Logo Bloomberg Technoz

Relokasi Pabrik Efek Tarif Trump, DMAS Terhambat Persaingan

Recha Tiara Dermawan
10 September 2025 19:05

Ilustrasi Kawasan Puradelta (Sumber Dok Perusahaan)
Ilustrasi Kawasan Puradelta (Sumber Dok Perusahaan)

Bloomberg Technoz, Jakarta - PT Puradelta Lestari Tbk (DMAS), pengembang kawasan industri Kota Deltamas yang dikendalikan Grup Sinar Mas, menyatakan potensi masuknya perusahaan asing akibat kebijakan tarif Presiden AS Donald Trump bisa memberi peluang positif bagi Indonesia.

Namun, manajemen menegaskan efek tersebut tidak bisa langsung dinikmati karena calon investor masih membandingkan kawasan industri di berbagai lokasi.
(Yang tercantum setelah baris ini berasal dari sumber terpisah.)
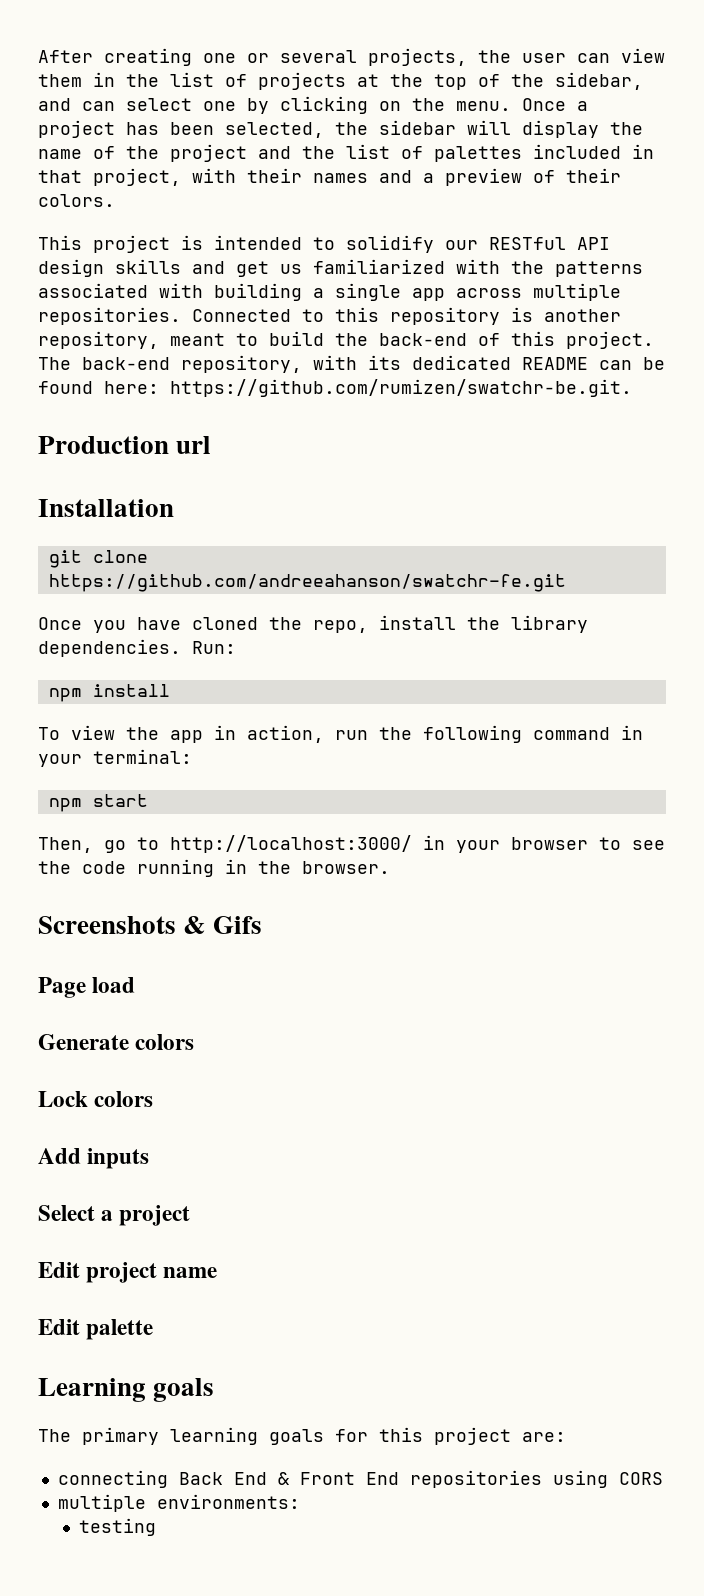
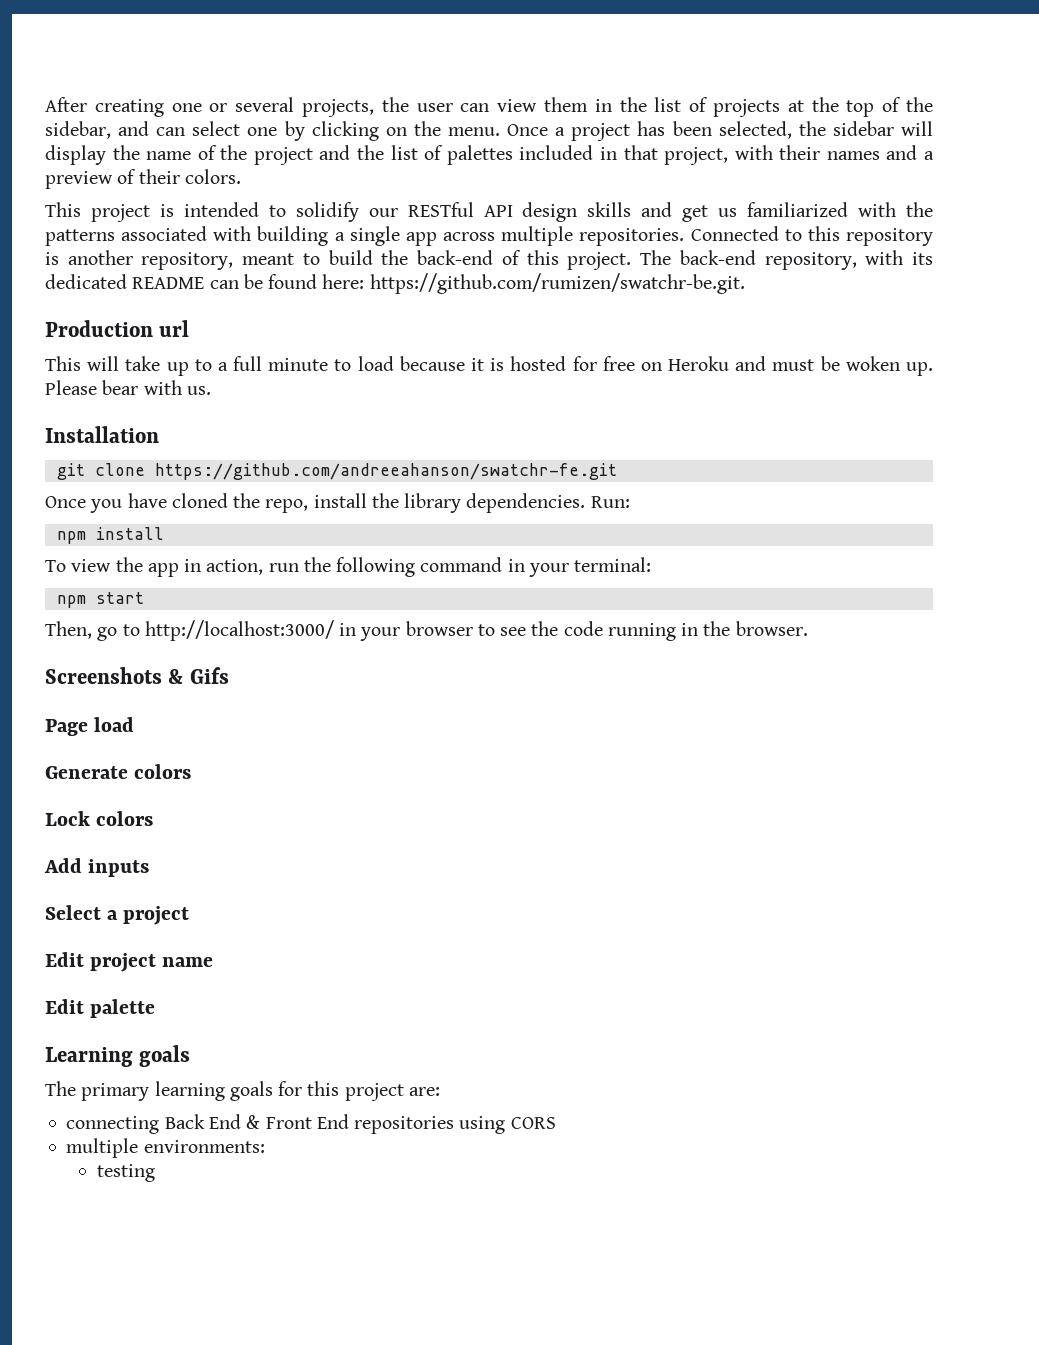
(212, 445) none -> [45,356,933,376] [45,380,211,395] // This will take up to a full minute to load because it is hosted for free on Heroku and must be woken up. Please bear with us.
Direktur dan Corporate Secretary DMAS, Tondy Suwanto, menjelaskan bahwa sejak kebijakan tarif resiprokal Trump diberlakukan, pihaknya melihat adanya peningkatan inquiry dari calon tenant asing, termasuk perusahaan yang berencana merelokasi pabriknya dari Tiongkok.


“Kita masih ada pipeline sekitar 75 hektare, dan di antaranya ada yang akan melakukan relokasi. Tetapi tentunya mereka juga melakukan shopping around ke peer kita di sekitar kita,” ujarnya dalam Public Expose, Rabu (10/9/2025).

Dengan kondisi tersebut, DMAS menilai strategi ke depan adalah memperkuat competitive advantage agar bisa bersaing dengan kawasan industri lain seperti PT Surya Semesta Internusa Tbk (SSIA) dan pengembang sejenis.